Please copy out the entries exactly, skipping any pictures.

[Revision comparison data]
========

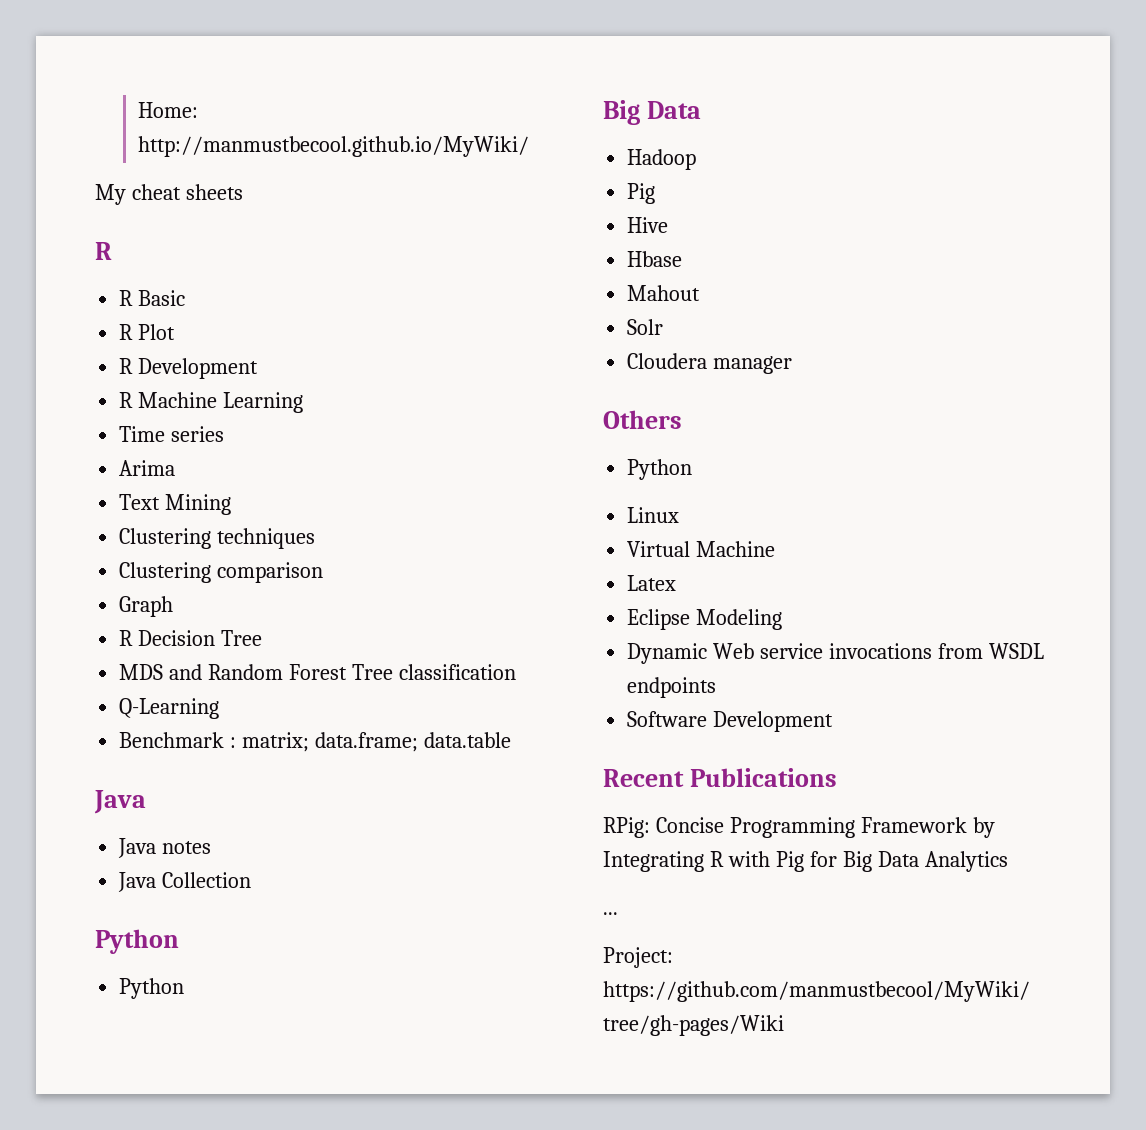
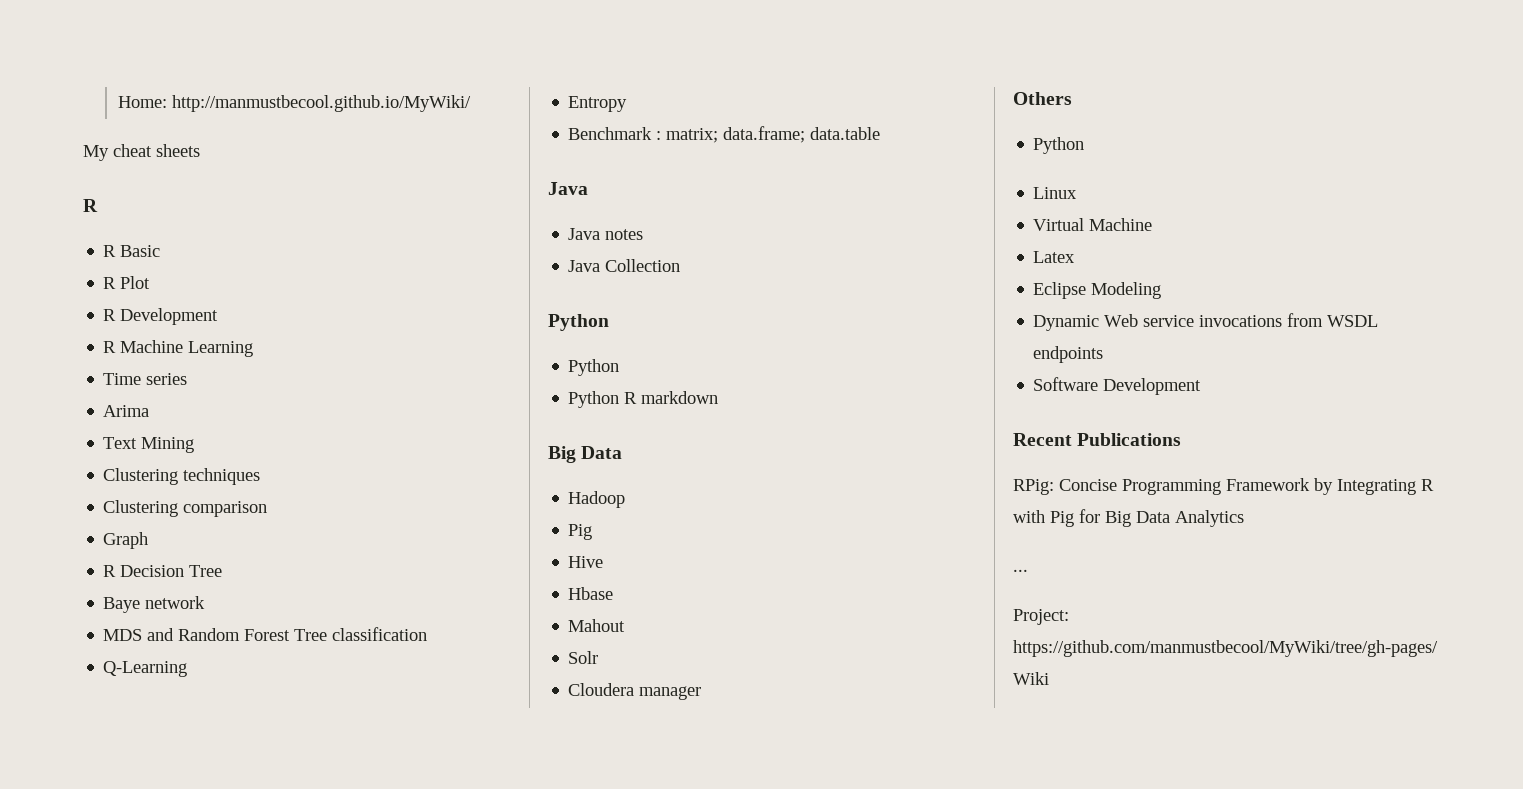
+ Baye network
+ Entropy
+ Python R markdown

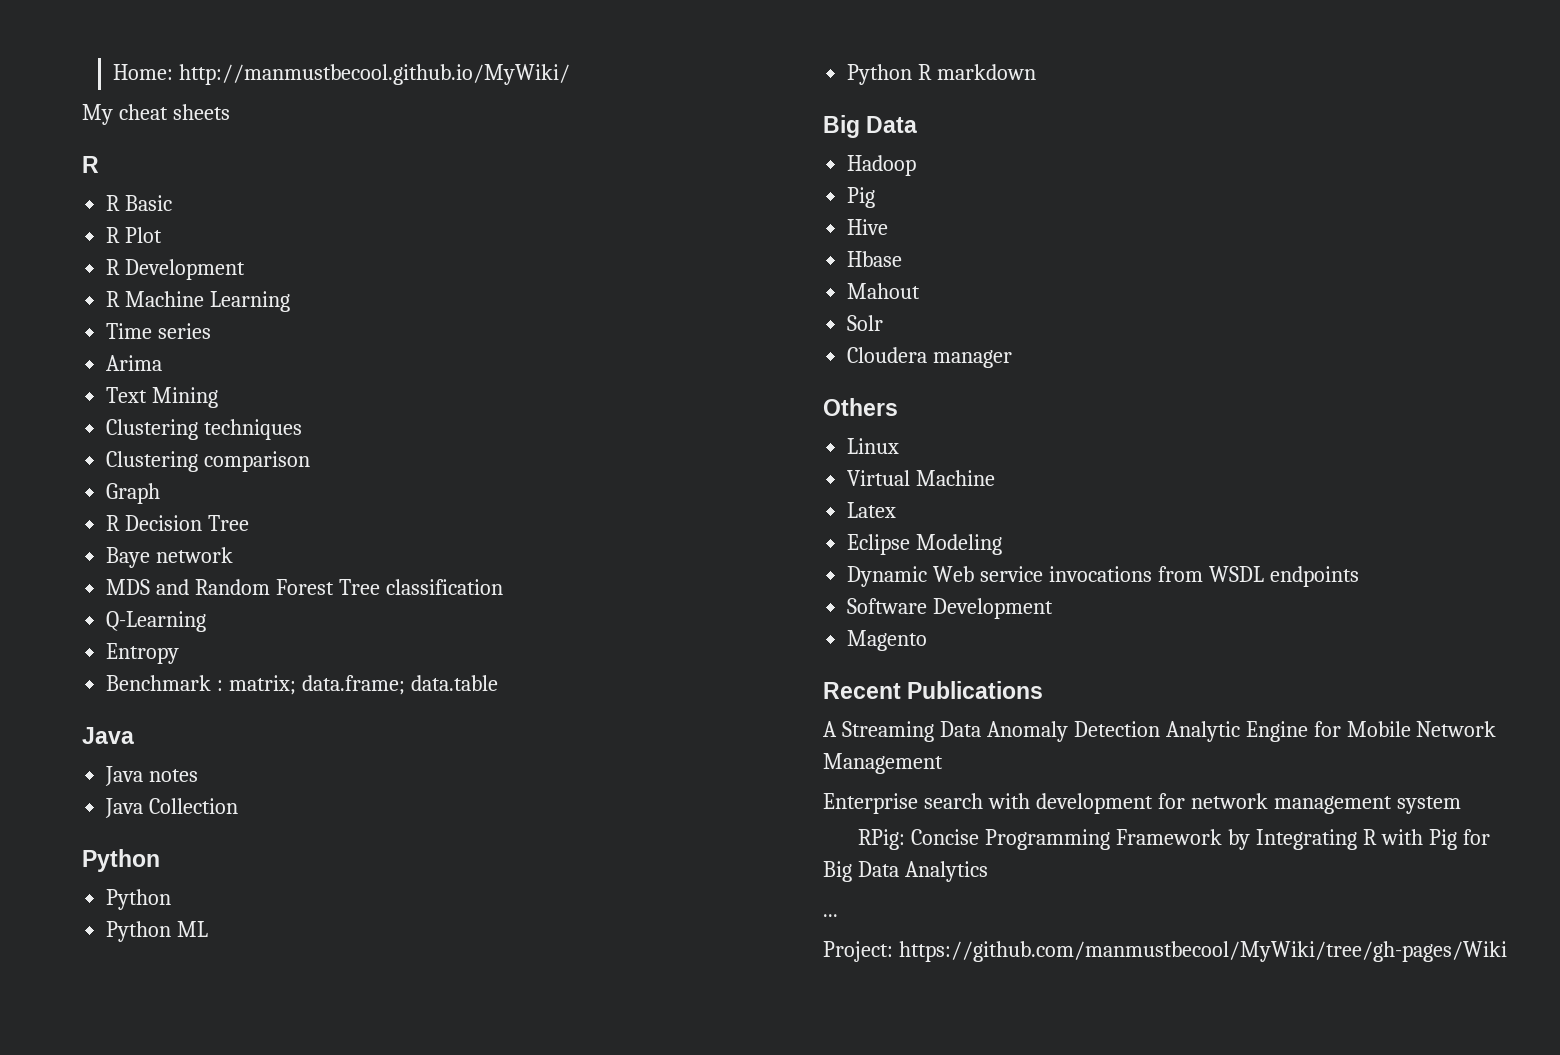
+ Python ML
  Others
- Python
+ Magento
+ A Streaming Data Anomaly Detection Analytic Engine for Mobile Network Management
+ Enterprise search with development for network management system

========

*Exercise result*.
+ Baye network
+ Entropy
+ Python R markdown

+ Python ML
  Others
- Python
+ Magento
+ A Streaming Data Anomaly Detection Analytic Engine for Mobile Network Management
+ Enterprise search with development for network management system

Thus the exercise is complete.